Add Worcestershire sauce, garlic, onion, celery and pepper to meat mixture. Saute for 10 minutes. Add roux and stir. Simmer for 30 minutes.
Take 1/3 of the mixture out of the pan and puree in food processor, then add it back to the pan. Now you have a chili topping for your Detroit Coney Dog! Place hot dog on favorite gf bread or buns (we used a bun from Sugar Kisses Bakery) and top with chili and chopped onions.

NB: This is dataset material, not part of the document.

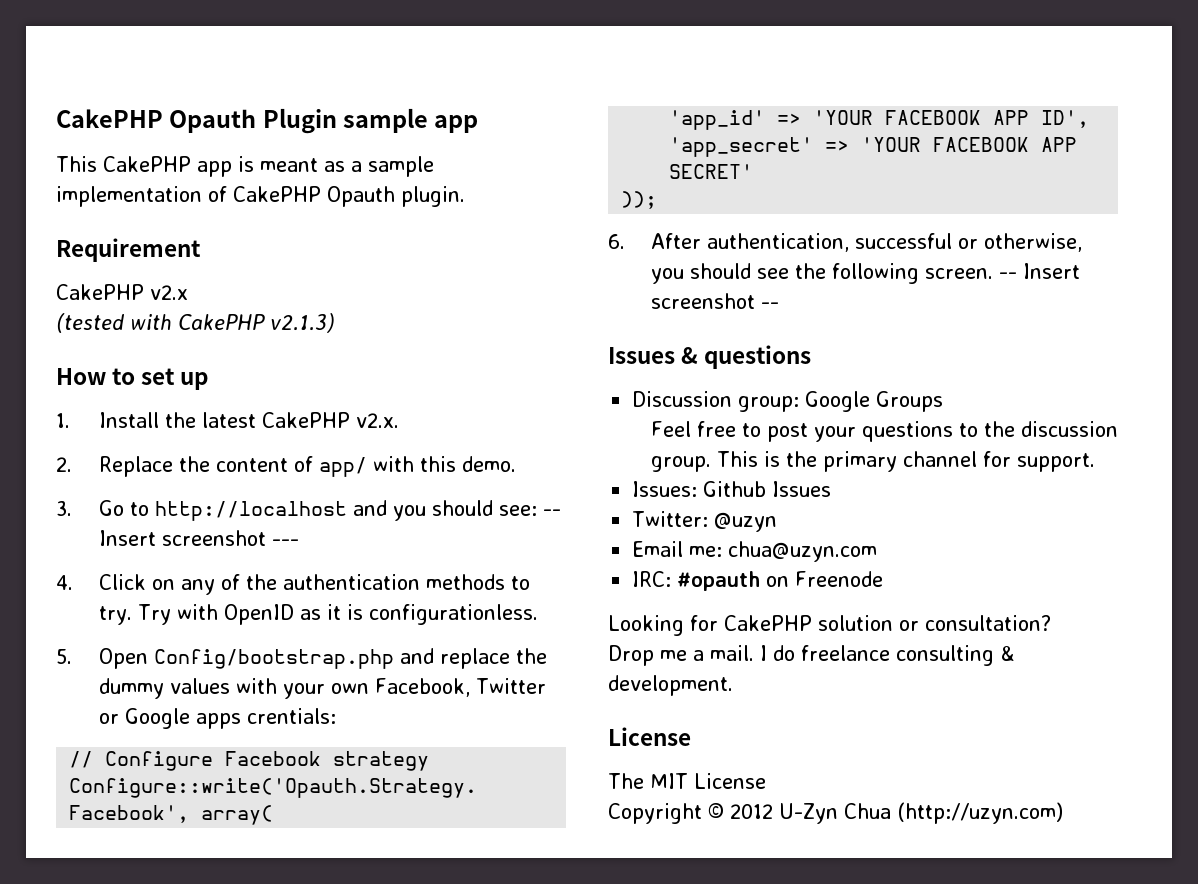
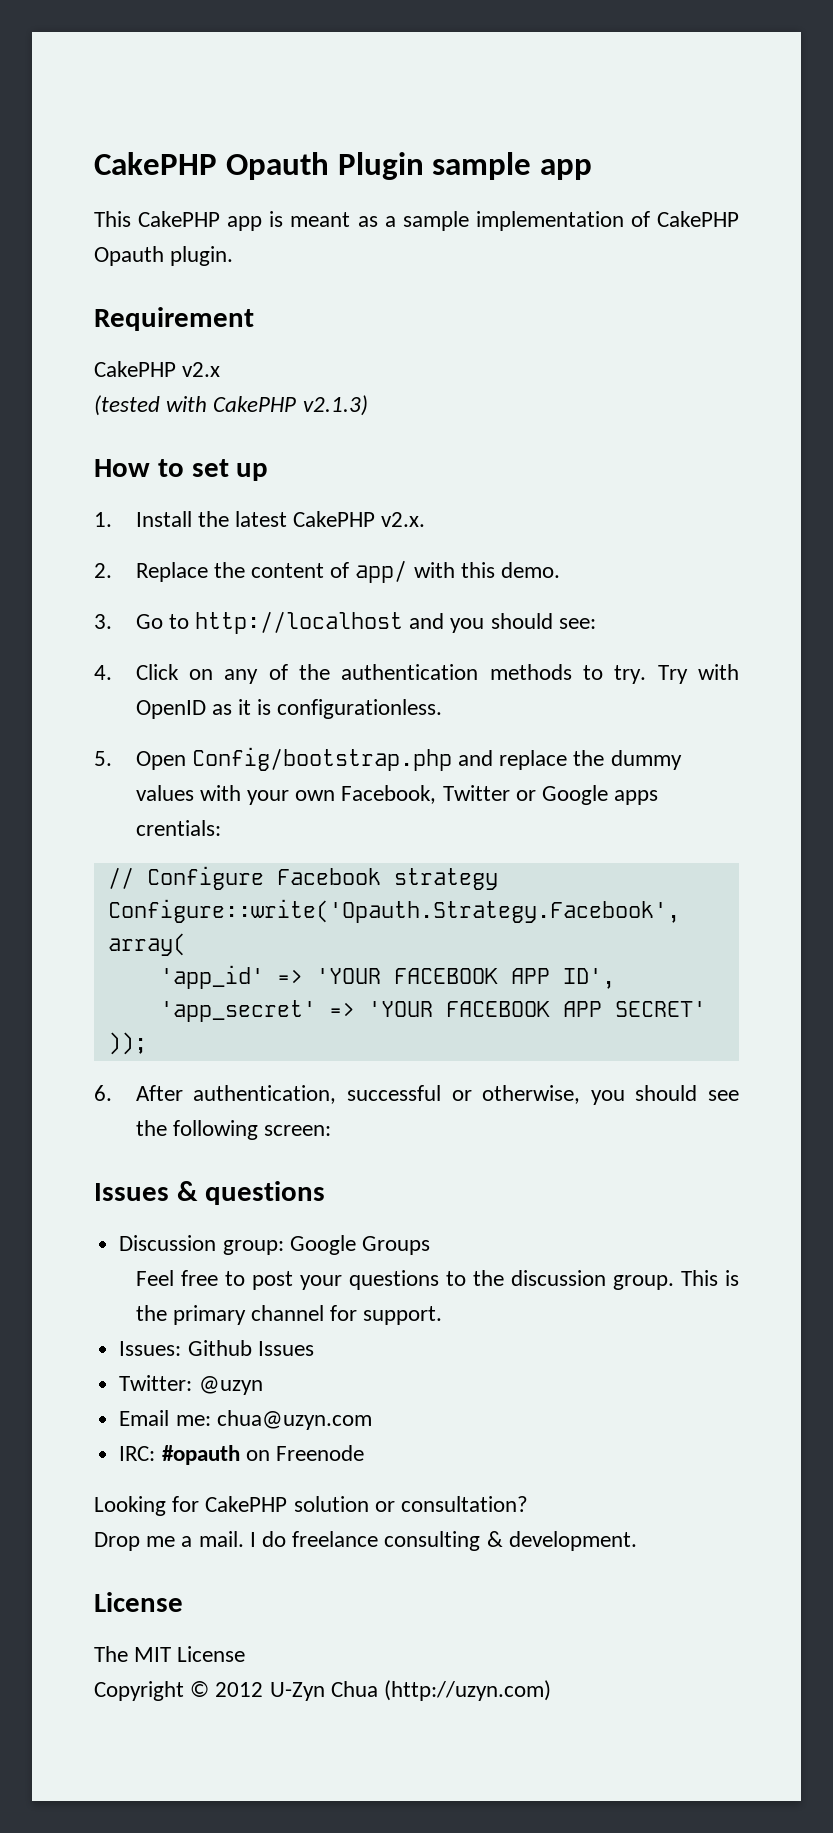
[542,509,561,516] [98,530,299,546] -- Insert screenshot --- -> (596, 623) none
[924,263,1080,279] [650,293,779,309] screen. -- Insert screenshot -- -> [264,1125,332,1136] screen:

One of my favorite side dishes growing up was fried zucchini. I remember my aunts using up their garden zucchini this way. Dipped in egg, breadcrumbs and fried in oil, they are warm and juicy on the inside and crispy and fried on the outside. What's not to love? And there's a vegetable in there somewhere...

Fried Zucchini
3 medium-sized zucchini washed and cut into 1/2 inch disks
2 cups homemade* or store-bought breadcrumbs (look in health section in supermarket). If they aren't flavored, add Italian spices such as oregano, basil and garlic

1 egg
3 tablespoons canola oil

Whisk egg in large, shallow bowl. Place breadcrumbs in second shallow bowl. Heat oil in large frying pan and set up plate lined with paper towels. Dip each piece of zucchini first in egg, then roll in crumbs. Place in heated oil (careful while dropping it in!). Cook each side about 10 minutes. Grab with tongs and place on paper towel. Cool for 15 minutes before eating.

* For homemade breadcrumbs: Place 6 slices of stale bread on baking sheet and bake in 200 F oven for 15-20 minutes or until brown on edges. Pulse in food processor with desired spices. I also heard crumbled up Rice Chex works!